Summarily, he undetook the task and upon completing it, sent me all of the written comments from his students about that book as well as the other nine. The class as a whole did not like it. Several of the members noted in their comments that they wished they hadn't voted to read it. If I remember correctly there were two favorable comments. One of them was an almost offhand comment, but the other, ironically, was from a student in her early 40's who had been accepted into the graduate writing program at the University of Iowa. She understood the significance of the work within the context of the time and the culture and noted that it made her consider her fear of "taking risks" as s writer.
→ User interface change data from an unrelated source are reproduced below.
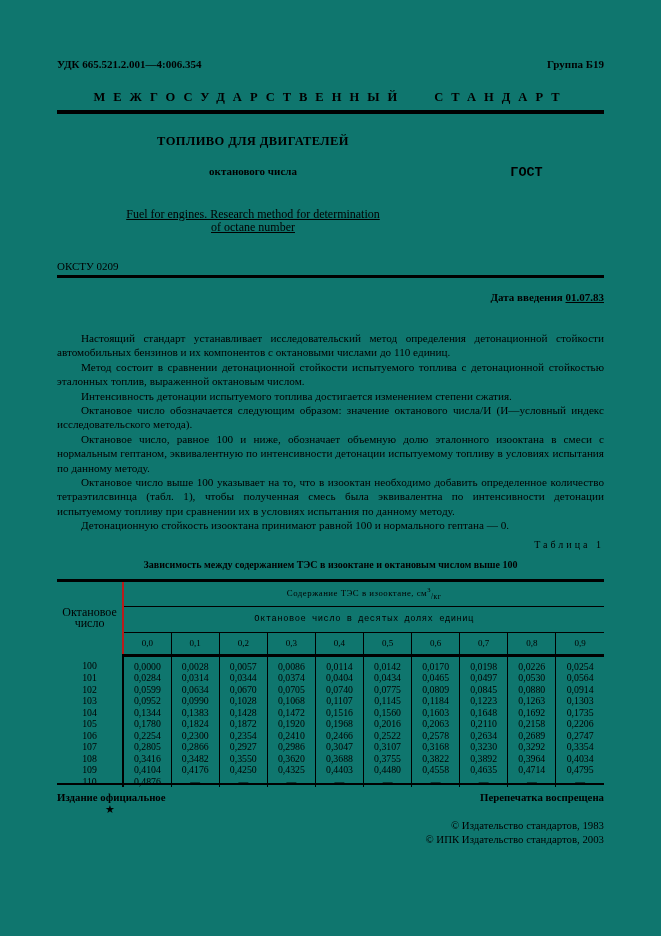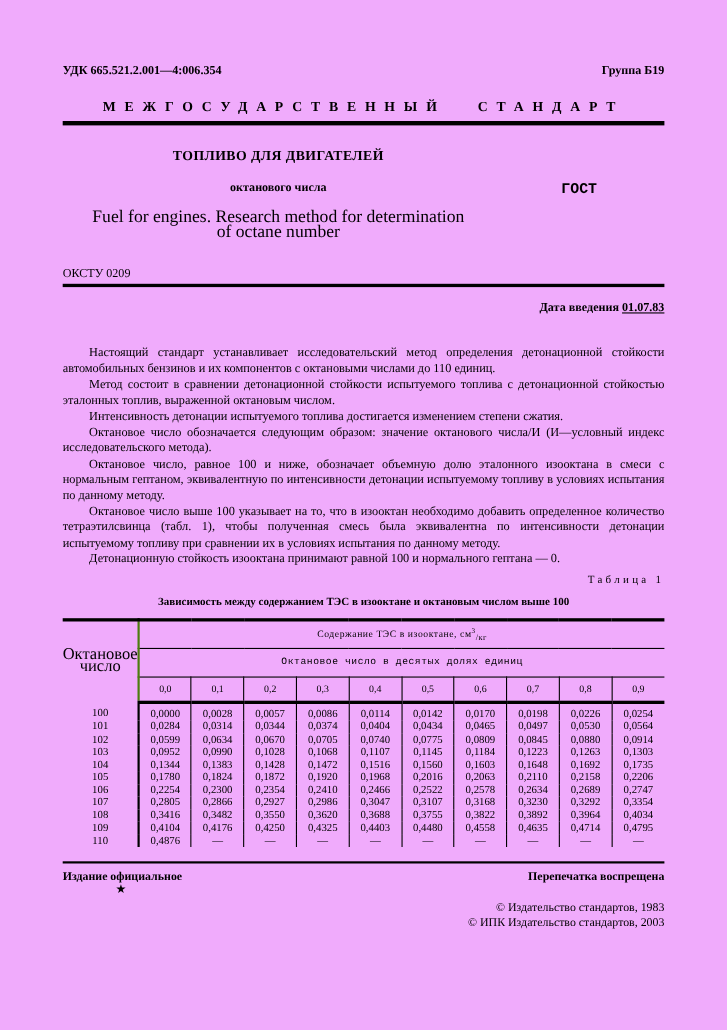"УДК 665.521.2.001—4:006.354" .page { background: #f0abfc -> #0f766e }
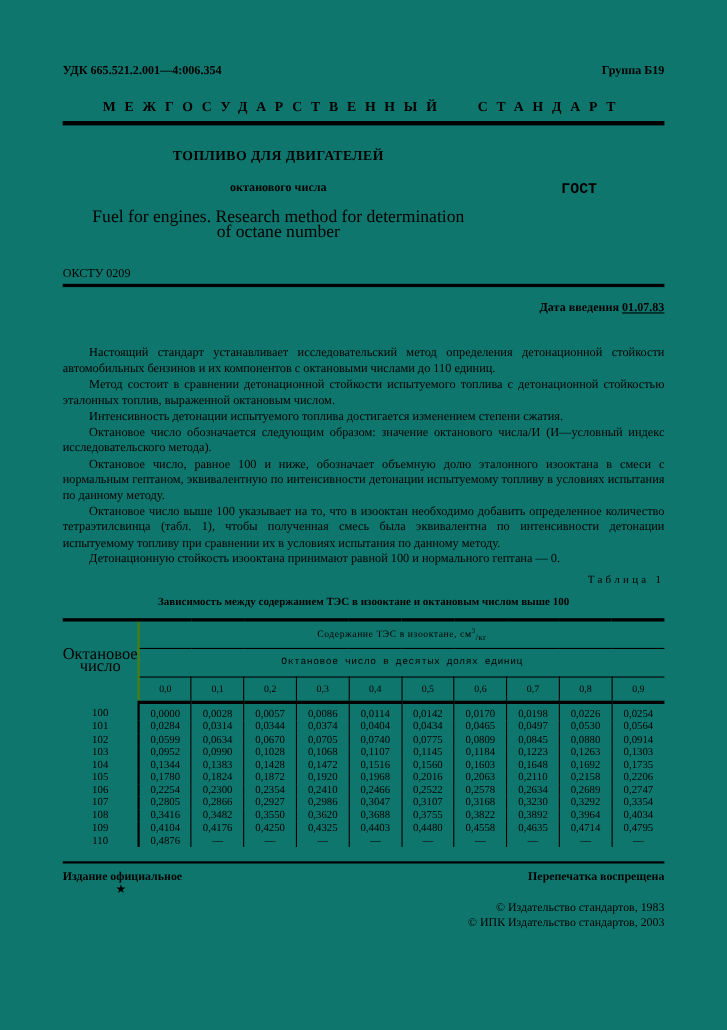"Fuel for engines. Research method" .doc-subtitle-en { font-size: 16px -> 12px; margin-top: 13px -> 30px; text-decoration: none -> underline }
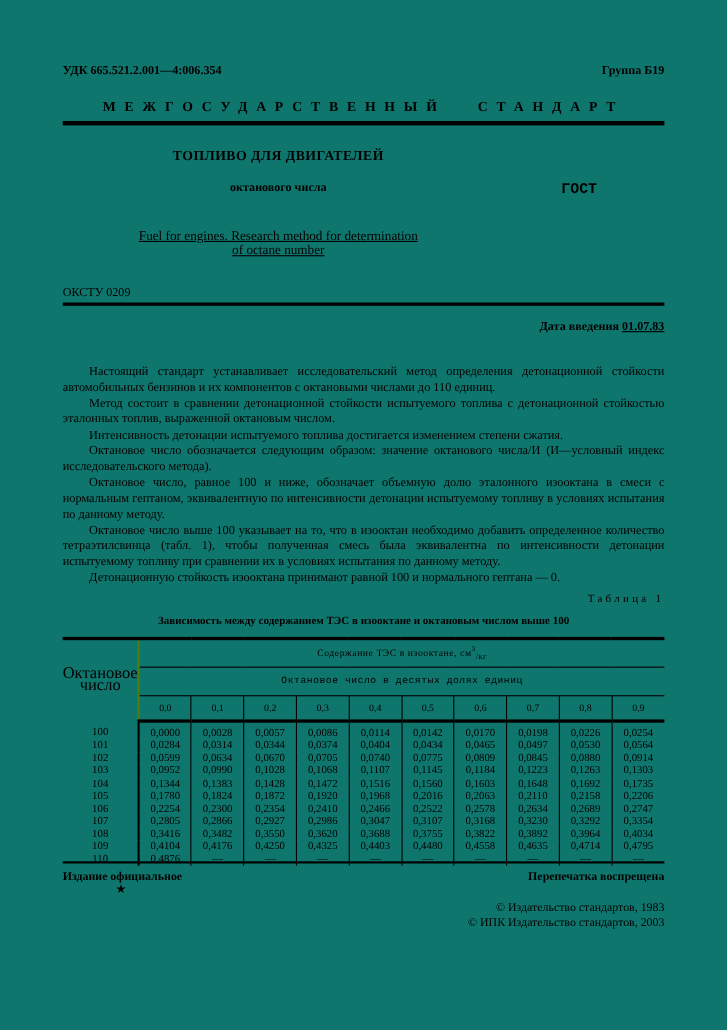"Октановое число" .col-octane-head { border-right: 2px solid #4d7c0f -> 2px solid #b91c1c; font-size: 15px -> 12px }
Other than that you had the ever present comments regarding the demeaning of women, etc. much in the same manner as you might with Hemingway. All in all, I think my prof friend was more disappointed than I. Still, with all of that having been written and said, it's amazing how that book continues to sell steadily. Don't even mention that on occasion I see threads on discussion boards regarding favorite Kerouac books and rarely is OTR one of them. I tend to brush that aside thinking that many of the participants are more interested in presenting the extent of their reading. It's like, "Everybody's read On the Road, so I'll list Some of the Dharma" or some such. Even stranger is the fact that I've yet to see one list The Subterreans as the favorite.


michi said...

i think i first read howl in my mid-twenties, and i was amazed by it, the language, the breathlessness. but the poem really came alive for me when i first heard a recording of ginsberg reading it, which i still have and listen to every once in a while.


Pris said...

I've not been getting my post notifications for some reason, so missed this great discussion. Endment, yes, things would've gone on without Howl, but that wasn't what any of us were saying, though. It was more about Howl's place in time and the significance it had to those who read it, particularly early on.

Pris said...

As you know, I'm blitzed with this antibiotic right now, but sometime I want to write to your comment about taking risks as a writer. To me, that was a turning point on my journey towards becoming a poet.